O-Ton: Ton anschwellend (Hörtest) Frequenz 200 aufsteigend zu 6.000 Hertz und zu Ende
Sprecherin:
Musikinstrumente füllen ein Frequenzspektrum von 16 bis 10.000 Hertz.
Die Obertöne einer Piccoloflöte oder einer Geige reichen sogar in den Frequenzbereich von
über 10.000 Hertz.
Sprecher:
Im Tieftonbereich reichen die Basspfeifen einer großen Kirchenorgel bis an unsere Hörgrenze,
die bei 16 Hertz liegt.

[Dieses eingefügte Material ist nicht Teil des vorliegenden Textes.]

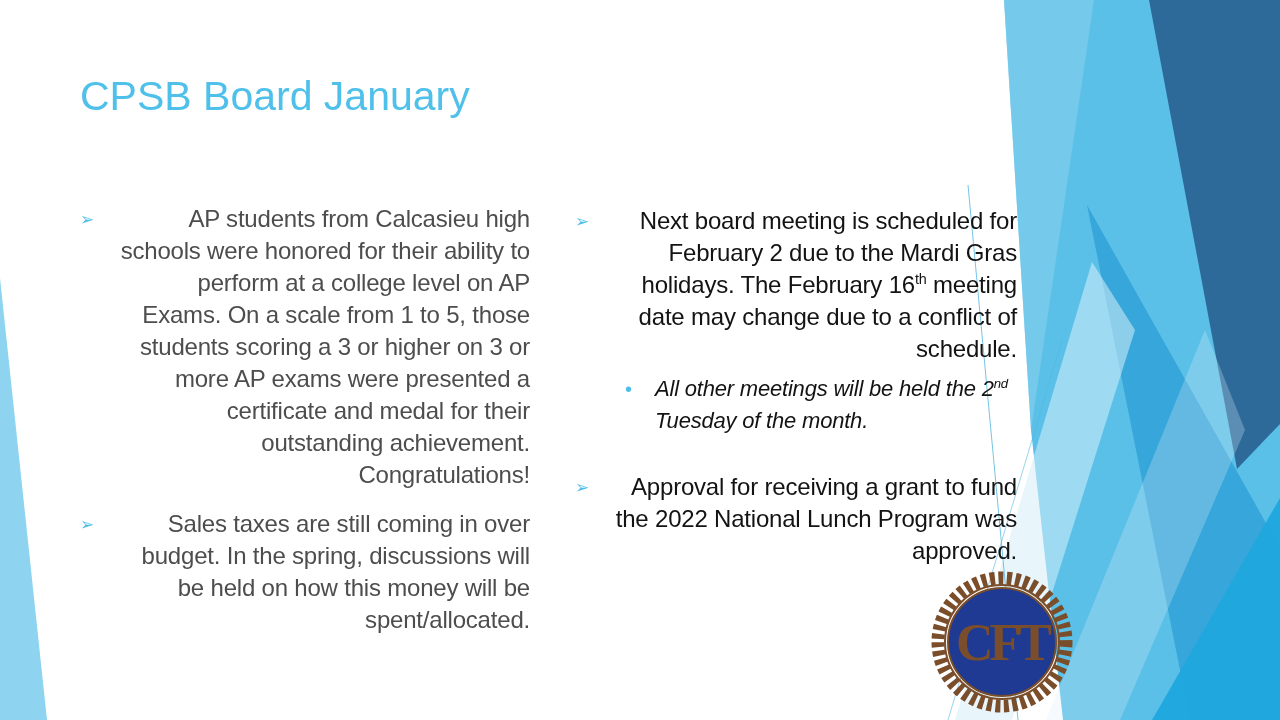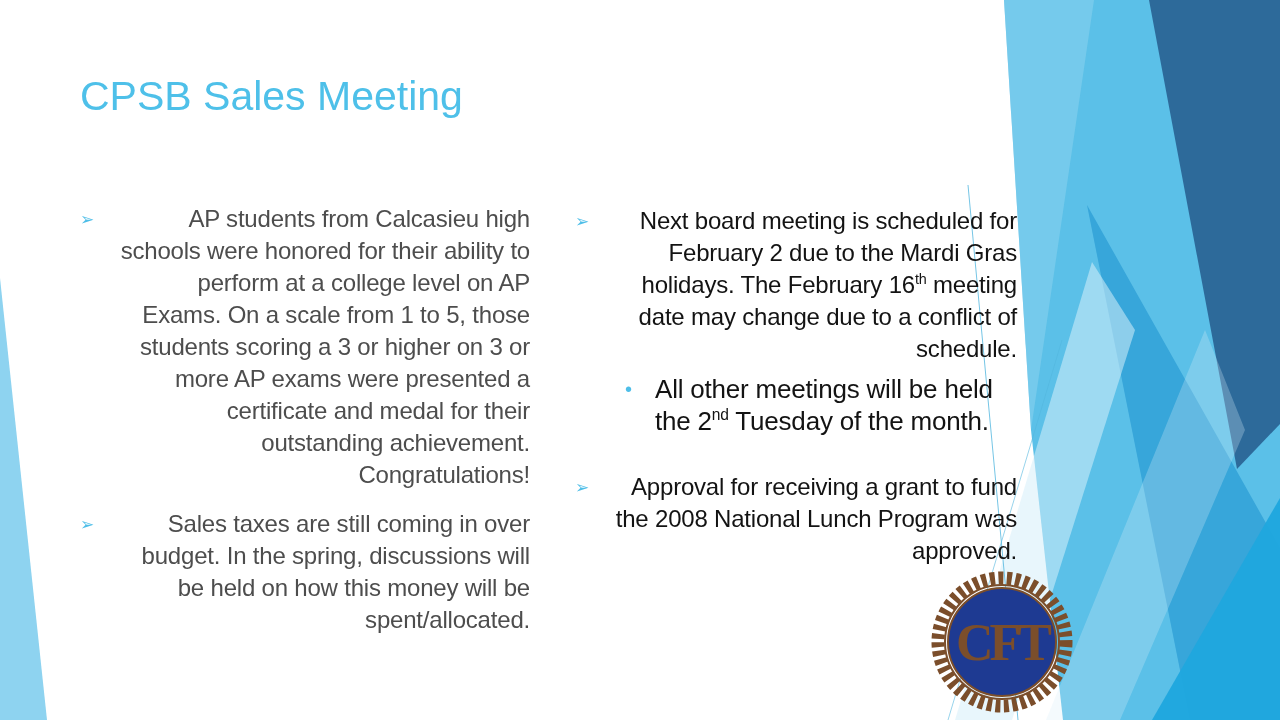"CPSB Sales Meeting" span { text: Sales Meeting -> Board January }
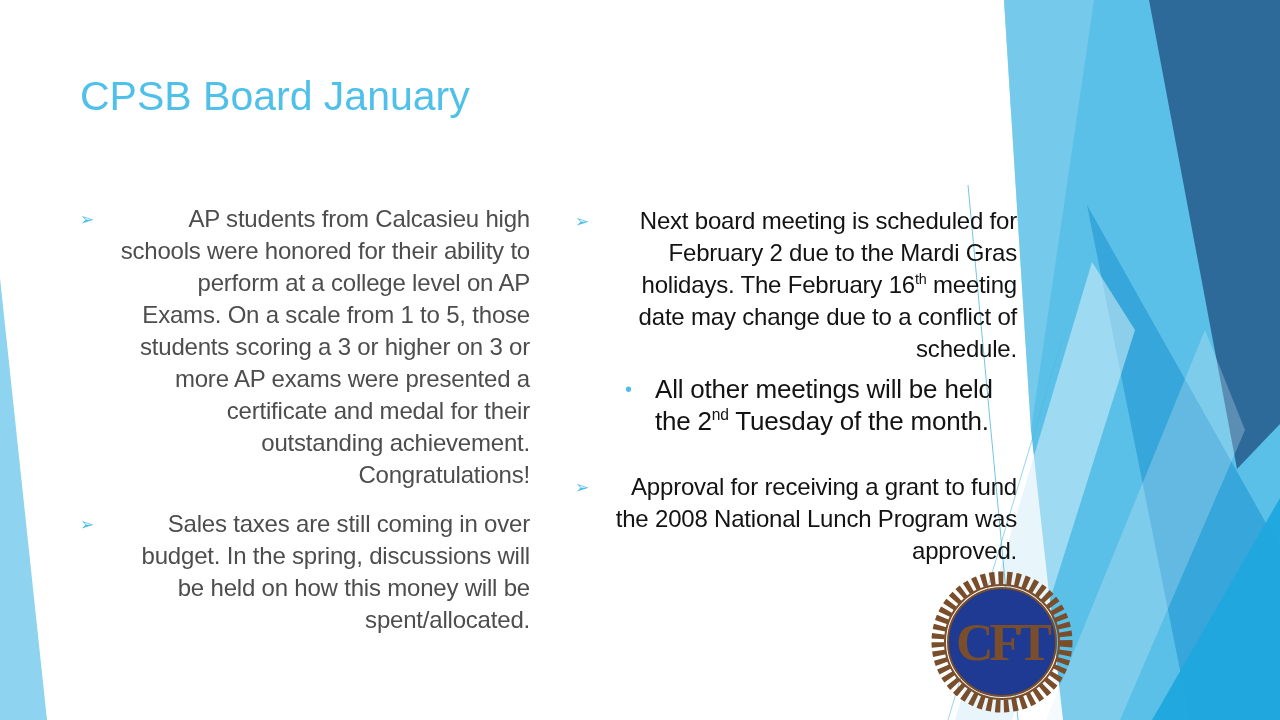"All other meetings will be" .sub-bullet .btext { font-size: 26px -> 22px; font-style: none -> italic }
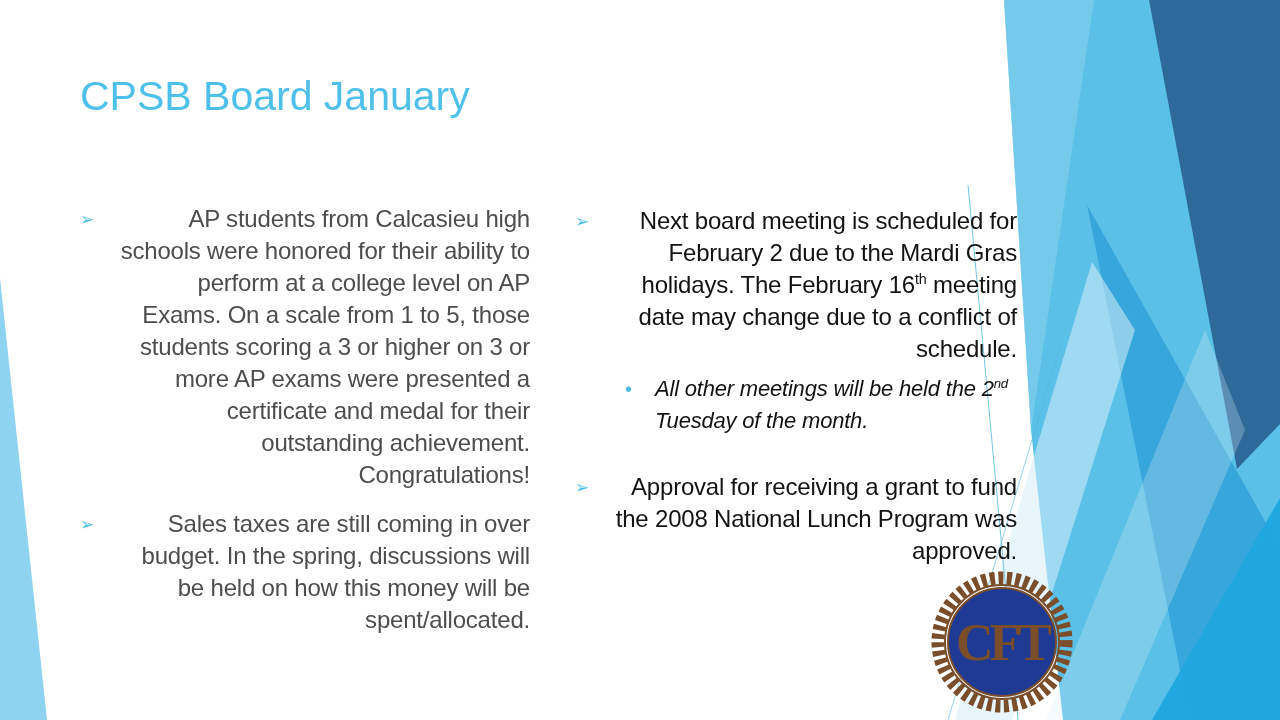"Approval for receiving a grant" span.btext { text: 2008 -> 2022 }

Solche tiefen Töne werden nicht mehr im eigentlichen Sinne gehört. Sie
werde auf andere Art empfunden – durch Resonanzschwingungen im Knochengerüst. Damit
verleihen sie der Musik im wahrsten Sinne des Wortes eine sehr eindringliche Note.
Sprecherin:
Wir hören unser gesamtes Leben lang, ständig, 24 Stunden am Tag. Jeden Tag, ohne Pause.
Auch wenn sich der Mensch dessen nicht bewusst ist: Stille gibt es für unsere Ohren eigentlich
nicht. Der Mensch ist immer auf Empfang.